Sen istesen de işemesen de, Batının savunma ve ekonomik sistemine entegre olmuş bir ülkeyi giderek Batı karşıtı söylemlerle eleştirmeye başlarsan samimiyetine gölge düşürürsün. Özellikle Ermeni Soykırımı iddilarında şimdiye kadar Türkiyenin dostluğunu öne sürüp desteğini esirgeyen ülkeler de birer birer bu iddilara siyasi destek vermeye başladı. Senin müttefiklerin, senin ülkenin bölünmesi ve toprak istenmesini nihai amaç olarak gören bu tür algı yaratma çabalarına niye destek versin? Türkiyedeki siyaseti tek adamın ruhsal durumuna bağlayan siyasi iktidar bu alanda ülke düşmanlarına büyük kozlar verdi diye düşünüyorum.
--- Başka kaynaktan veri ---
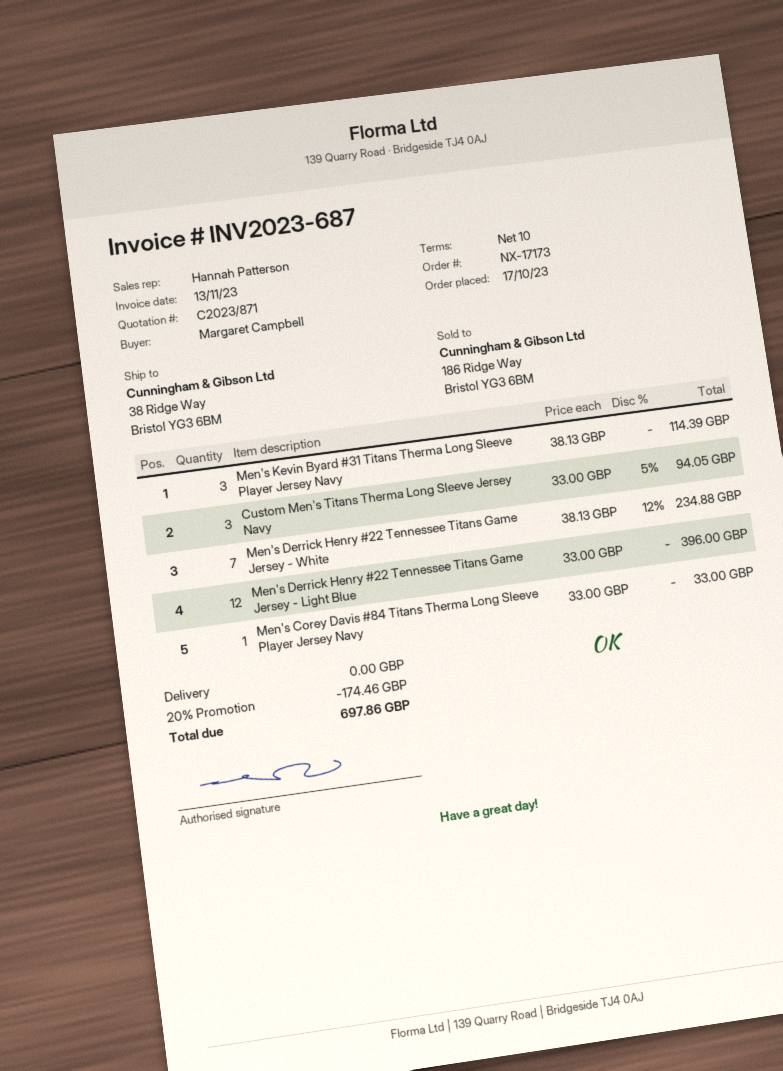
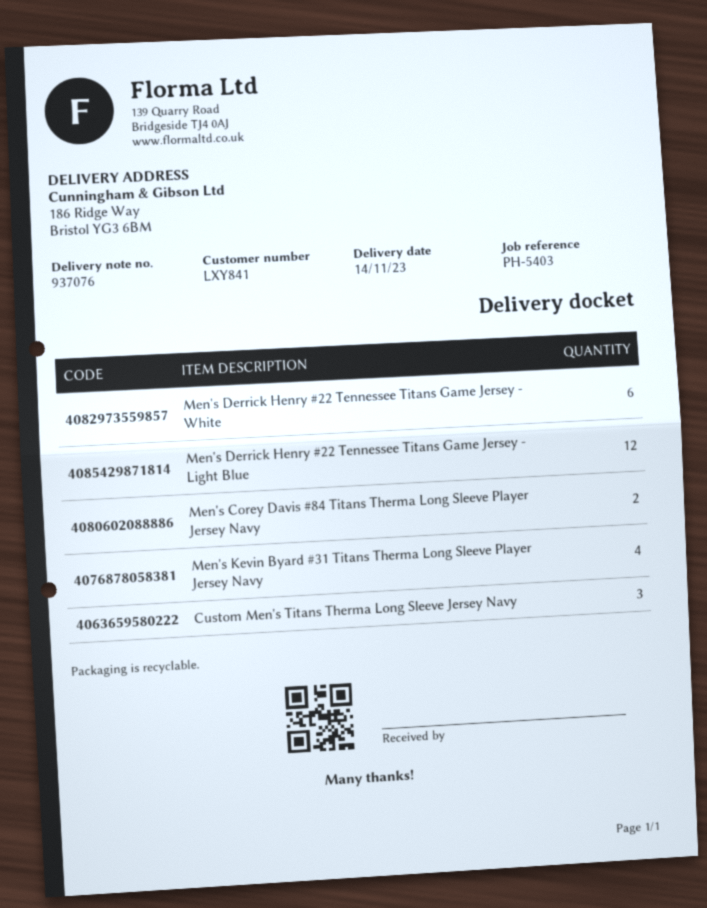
ship to: 38 Ridge Way, Bristol YG3 6BM -> 186 Ridge Way, Bristol YG3 6BM
Men's Kevin Byard #31 Titans Therma Long Sleeve Player Jersey Navy: 3 -> 4
Men's Derrick Henry #22 Tennessee Titans Game Jersey - White: 7 -> 6
Men's Corey Davis #84 Titans Therma Long Sleeve Player Jersey Navy: 1 -> 2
Önce ülke içiden etnik ayırımcılığı, kökenine dönmek iddiasıyla,aslında kendi taraftarının saflarını sıkaştırması amacıyla körükleyen uygulamalar ülke bütünlüğü için bir tehlike olustrmuştur. Böylece Türk olmak sözünü bir ırk olmak düzeyine indirgemiştir. Oysa Ne Mutlu Türküm Diyene sözünün amacı ırkçılıktan çok bir kültürel aidiyet ifade ediyordu. Bu sözü söyleyen Cumhuriyetin kurucusu “Ne Mutlu Türk Doğana” diyebillirdi,ama demedi. Oysa onun zamannda Hitler ve Musolininin ırkçılık ve faşist yönetimleri vardı. Atatürk çağının ırkçılığı yerine uzak görüşlülükle kültürel milliyetçiliği seçmişti. Bu yüzden sırf ayrılıkçı kürtlere hoş görünmek için Türk milliyetçiliğini “ayaklarının altına alıp” çiğneyen uygulama ülkenin birlik ve beraberliğini olumsuz olarak etkilemeye başladı. Ayrılıkçılar, Osmanlının son dönemlerindekine benzer bir hayal için çalışmaya başladılar.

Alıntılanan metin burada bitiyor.